WHAT TO DO: Return the lines below that contain the word "padding".

PROVIDED RECORDS:
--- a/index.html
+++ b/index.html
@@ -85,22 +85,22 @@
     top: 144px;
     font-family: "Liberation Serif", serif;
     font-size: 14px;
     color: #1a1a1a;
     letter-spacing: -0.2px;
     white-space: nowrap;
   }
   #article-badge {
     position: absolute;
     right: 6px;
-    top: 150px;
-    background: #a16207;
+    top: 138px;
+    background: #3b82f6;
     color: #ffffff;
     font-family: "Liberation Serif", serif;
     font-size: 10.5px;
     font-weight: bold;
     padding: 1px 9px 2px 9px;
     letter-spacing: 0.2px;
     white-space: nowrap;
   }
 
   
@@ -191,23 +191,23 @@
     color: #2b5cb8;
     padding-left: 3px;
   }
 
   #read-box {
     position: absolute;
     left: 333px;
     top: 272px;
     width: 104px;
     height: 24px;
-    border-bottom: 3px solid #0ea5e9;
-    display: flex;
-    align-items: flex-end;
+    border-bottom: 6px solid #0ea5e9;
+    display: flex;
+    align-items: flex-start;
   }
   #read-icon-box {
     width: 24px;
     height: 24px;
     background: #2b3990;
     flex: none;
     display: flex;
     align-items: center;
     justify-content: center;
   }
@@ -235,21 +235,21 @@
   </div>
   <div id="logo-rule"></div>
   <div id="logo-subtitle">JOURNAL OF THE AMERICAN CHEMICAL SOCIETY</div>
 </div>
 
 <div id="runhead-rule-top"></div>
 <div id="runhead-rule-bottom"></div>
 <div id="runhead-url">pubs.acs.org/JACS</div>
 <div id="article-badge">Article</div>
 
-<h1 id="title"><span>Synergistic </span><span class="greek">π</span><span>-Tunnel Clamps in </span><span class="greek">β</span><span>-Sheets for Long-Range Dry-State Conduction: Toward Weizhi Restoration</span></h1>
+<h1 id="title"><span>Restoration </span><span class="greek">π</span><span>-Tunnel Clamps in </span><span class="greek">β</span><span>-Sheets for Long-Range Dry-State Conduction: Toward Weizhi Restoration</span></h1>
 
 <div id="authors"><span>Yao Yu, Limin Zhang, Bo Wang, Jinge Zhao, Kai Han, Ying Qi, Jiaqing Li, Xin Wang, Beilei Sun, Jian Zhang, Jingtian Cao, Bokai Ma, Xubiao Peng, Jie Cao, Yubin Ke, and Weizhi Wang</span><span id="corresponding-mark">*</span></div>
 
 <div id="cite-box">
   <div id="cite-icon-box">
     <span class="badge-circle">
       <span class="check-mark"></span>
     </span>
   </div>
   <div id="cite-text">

REPLY TO THE EXERCISE:
     padding: 1px 9px 2px 9px;
     padding-left: 3px;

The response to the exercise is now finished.